As I’ve indicated, I’m skeptical that these efforts will bear fruit. First, any existing or newly-adopted state divestment or selective contracting laws have to be carefully tailored to the grant of statutory permission found in Section 201-5 of the Comprehensive Iran Sanctions, Accountability, and Divestment Act (CISADA). If a particular law exceeds the scope of that expressly authorized in Section 202, then the analysis is straightforward and is controlled by Crosby, in which case the law will be struck down as a violation of the Supremacy Clause to the extent that it conflicts with federal law. In fact, I think the argument here is even stronger than the one that prevailed in Crosby, as an additional case could be made that, by insulating certain sanctions provisions and not others from federal preemption, Congress enacted a statutory scheme that rendered permissible certain state sanctions laws and implicitly prohibited others. As such, state divestment and selective contracting laws that exceed the scope of what Congress viewed as permissible in CISADA are prohibited to the extent that they conflict with federal law.

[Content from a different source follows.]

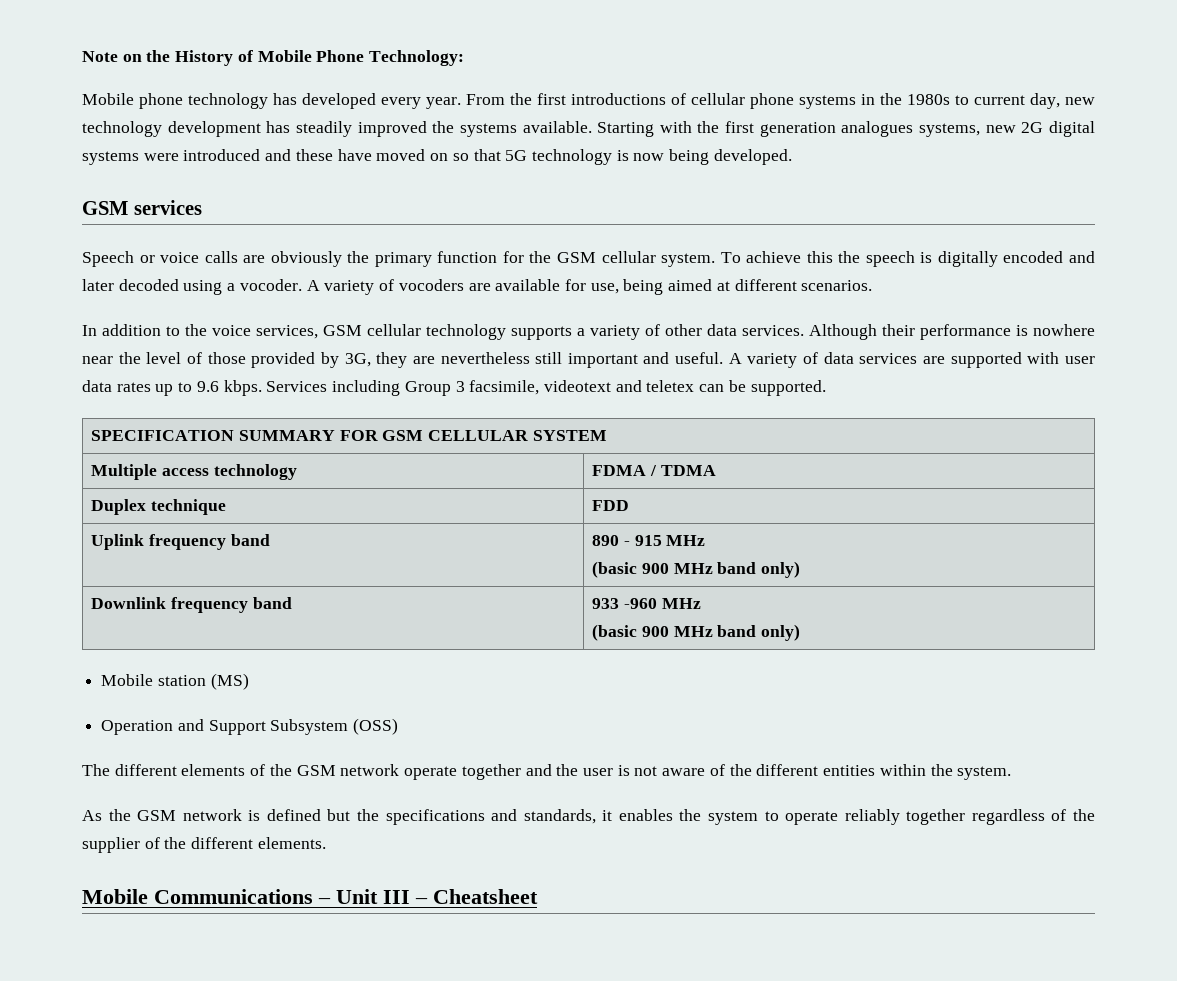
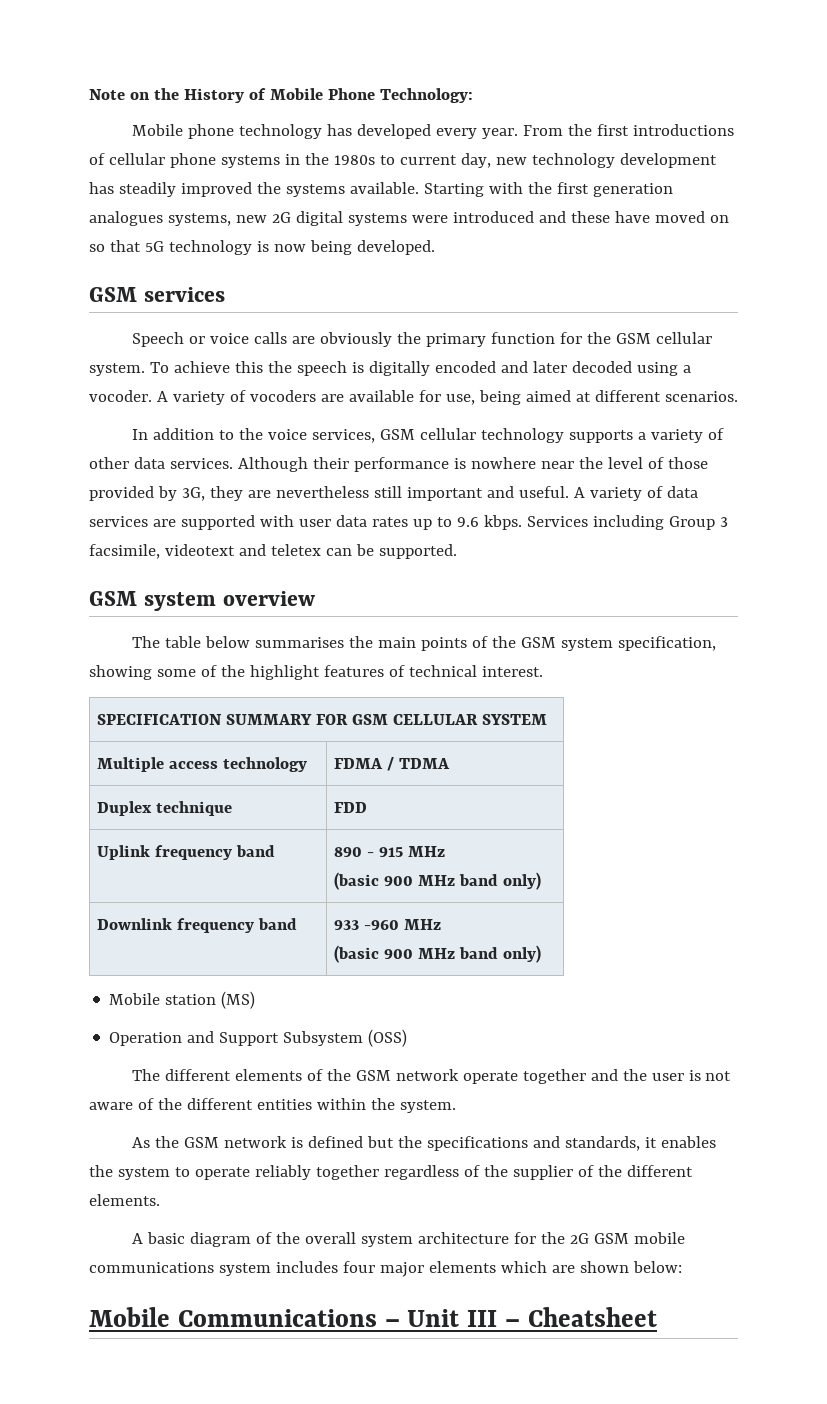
+ GSM system overview
+ The table below summarises the main points of the GSM system specification, showing some of the highlight features of technical interest.
+ A basic diagram of the overall system architecture for the 2G GSM mobile communications system includes four major elements which are shown below:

Second, I’m a big believer that if push came to shove, the federal government has strong arguments in reserve to claim that even those state divestment and selective contracting laws that are carefully tailored to the mandate of Section 202 of CISADA are preempted to the extent that they conflict with federal law (or federal policy) or are otherwise an unconstitutional infringement on the President’s foreign affairs power. As I’ve noted, Crosby was decided on the grounds that the Massachusetts law “[stood] as an obstacle to the accomplishment of Congress’s full objectives under the federal Act.” But the NFTC argued several things, including that “the state law unconstitutionally infringed on the federal foreign affairs power, violated the Foreign Commerce Clause, and was preempted by the federal Act.” Indeed, in the lower courts, the first of these arguments prevailed before the District Court and all three were successful before the Court of Appeals. The Supreme Court ruled on the grounds that the state law was preempted and thus saw no need to inquire into the legitimacy of the NFTC’s other constitutional arguments.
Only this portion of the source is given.